■ **TO DO**: Please give the number of lines that hold the string "info" in the listing, without any other words.

■ **RECORD EXCERPTS**:
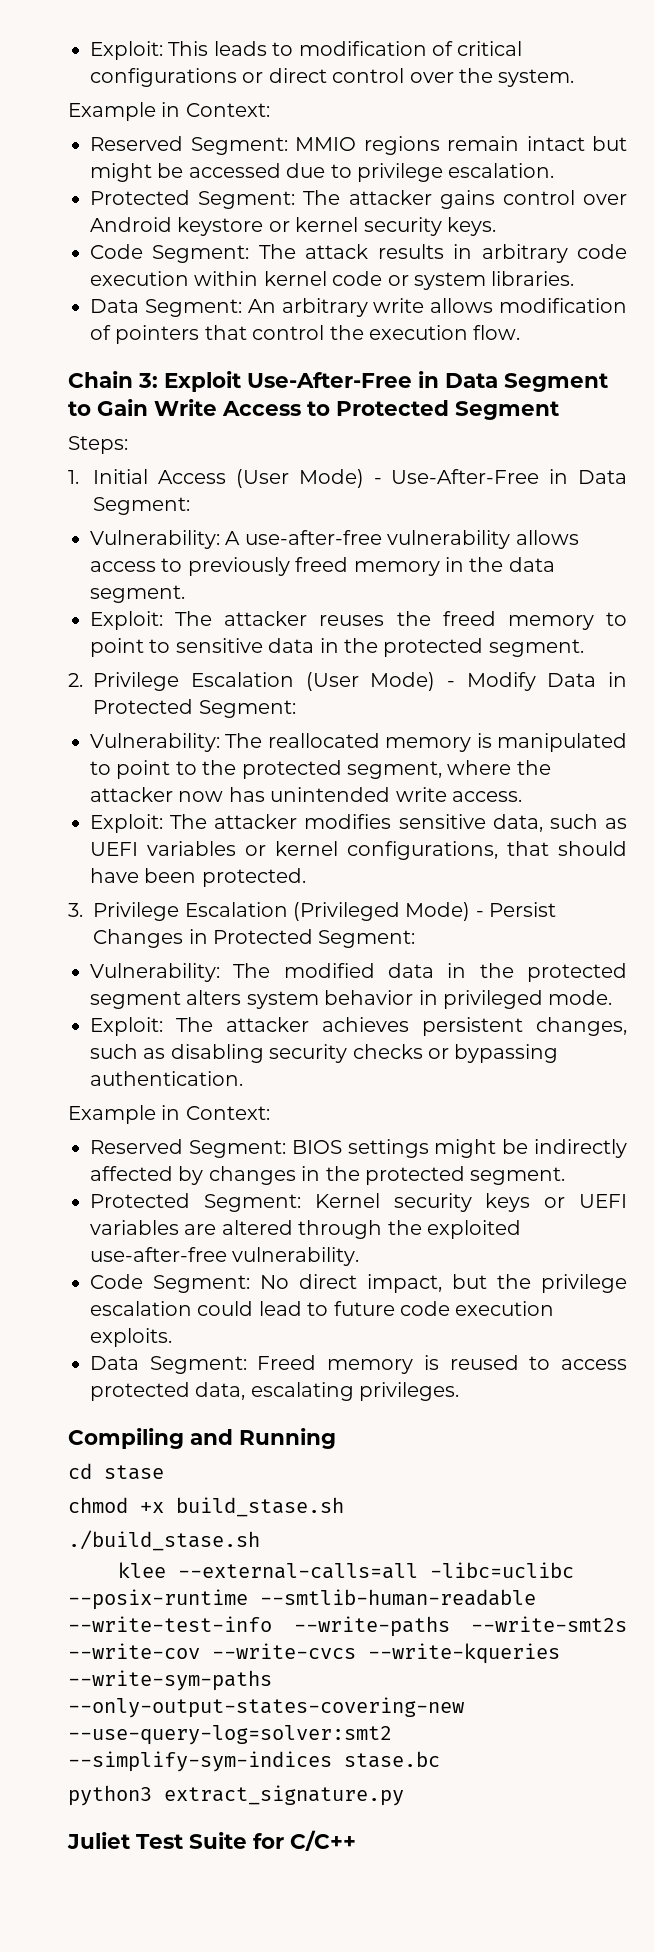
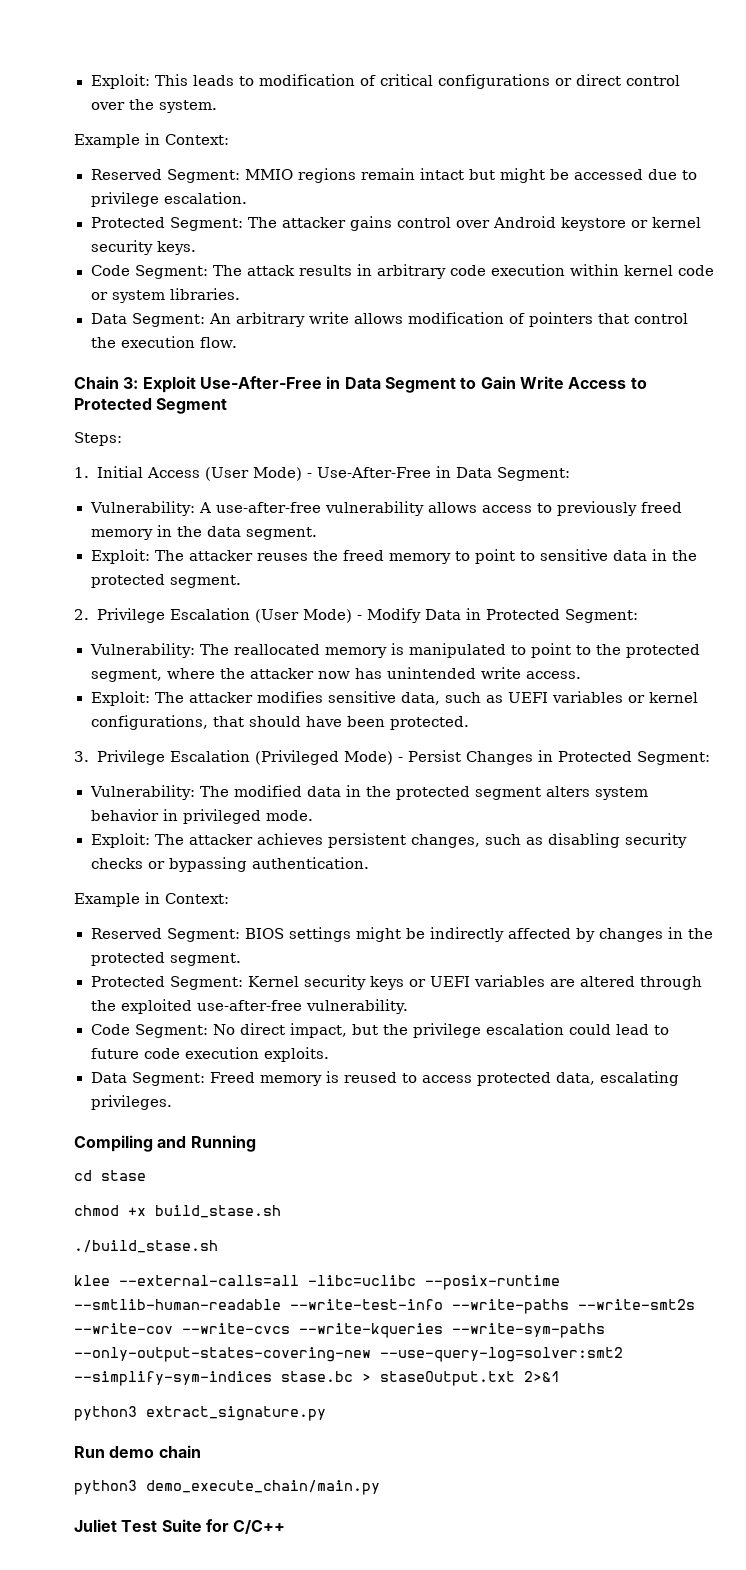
- klee --external-calls=all -libc=uclibc --posix-runtime --smtlib-human-readable --write-test-info --write-paths --write-smt2s --write-cov --write-cvcs --write-kqueries --write-sym-paths --only-output-states-covering-new --use-query-log=solver:smt2 --simplify-sym-indices stase.bc
+ klee --external-calls=all -libc=uclibc --posix-runtime --smtlib-human-readable --write-test-info --write-paths --write-smt2s --write-cov --write-cvcs --write-kqueries --write-sym-paths --only-output-states-covering-new --use-query-log=solver:smt2 --simplify-sym-indices stase.bc > staseOutput.txt 2>&1
+ Run demo chain
+ python3 demo_execute_chain/main.py

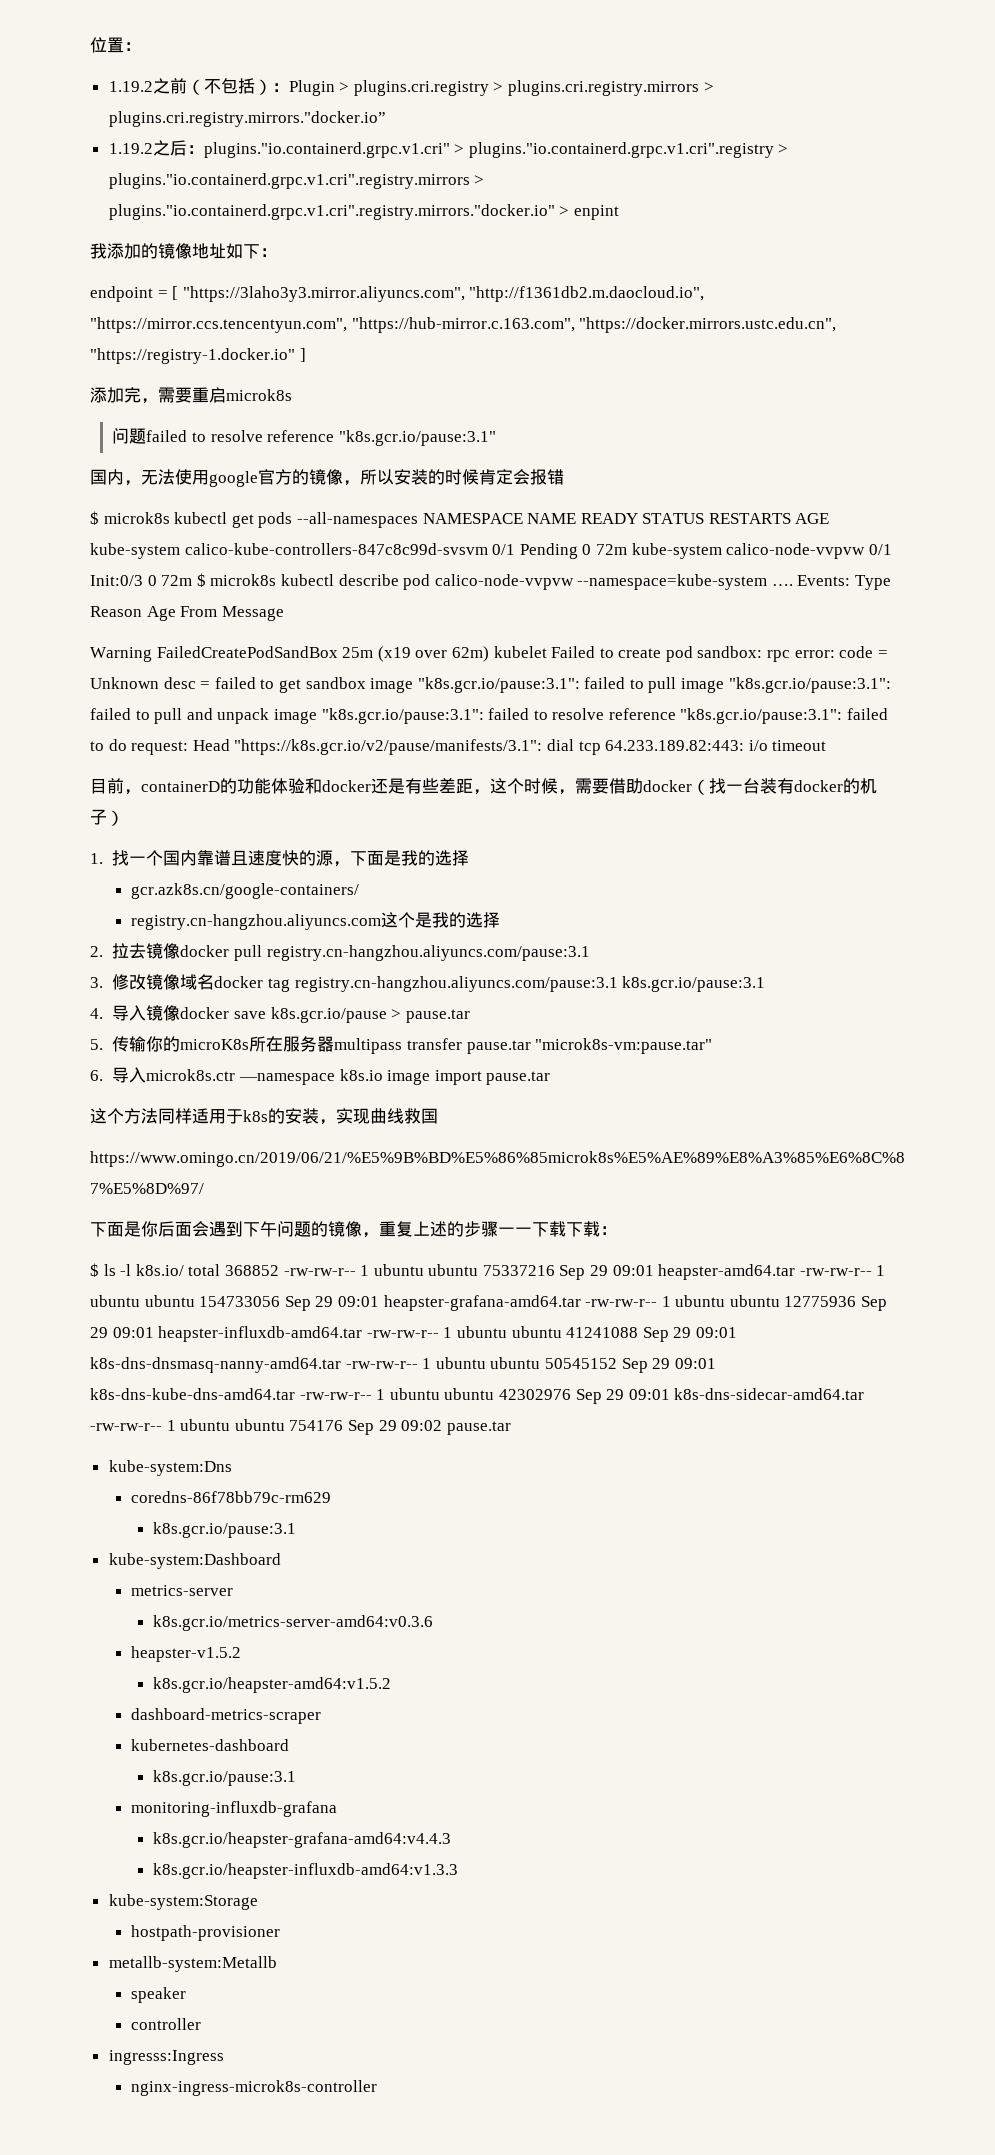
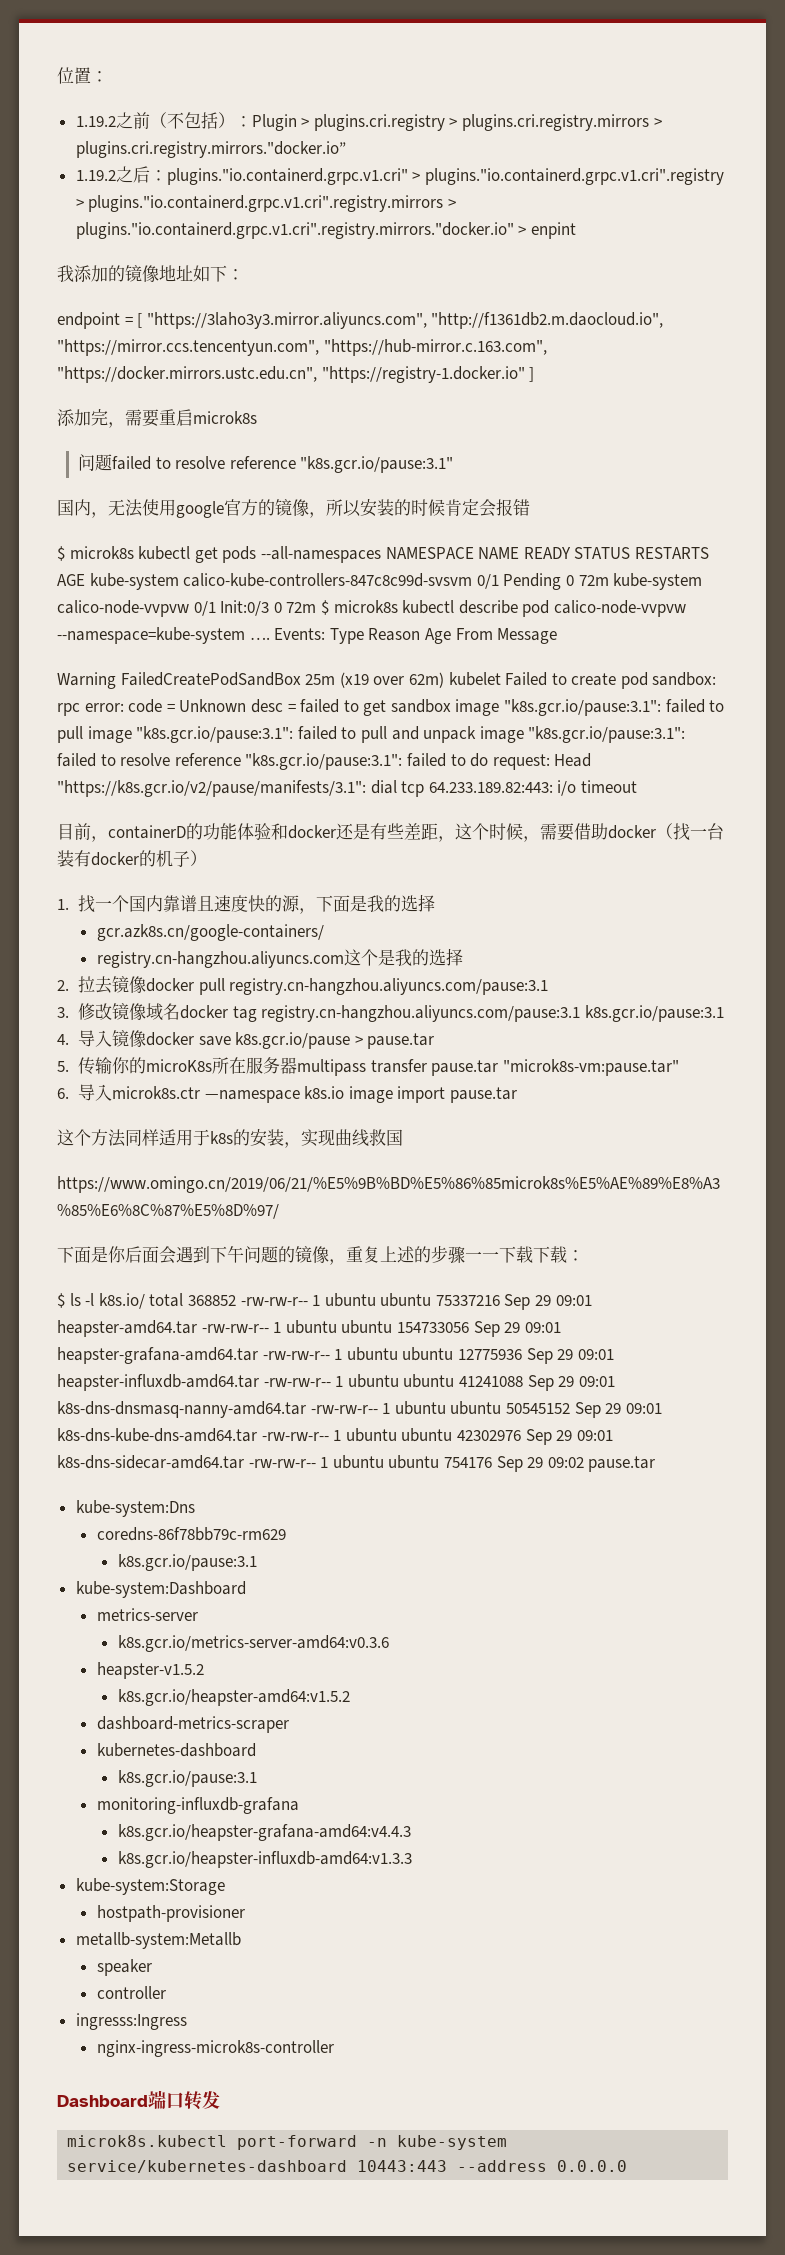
+ Dashboard端口转发
+ microk8s.kubectl port-forward -n kube-system service/kubernetes-dashboard 10443:443 --address 0.0.0.0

■ **RESULT**: 2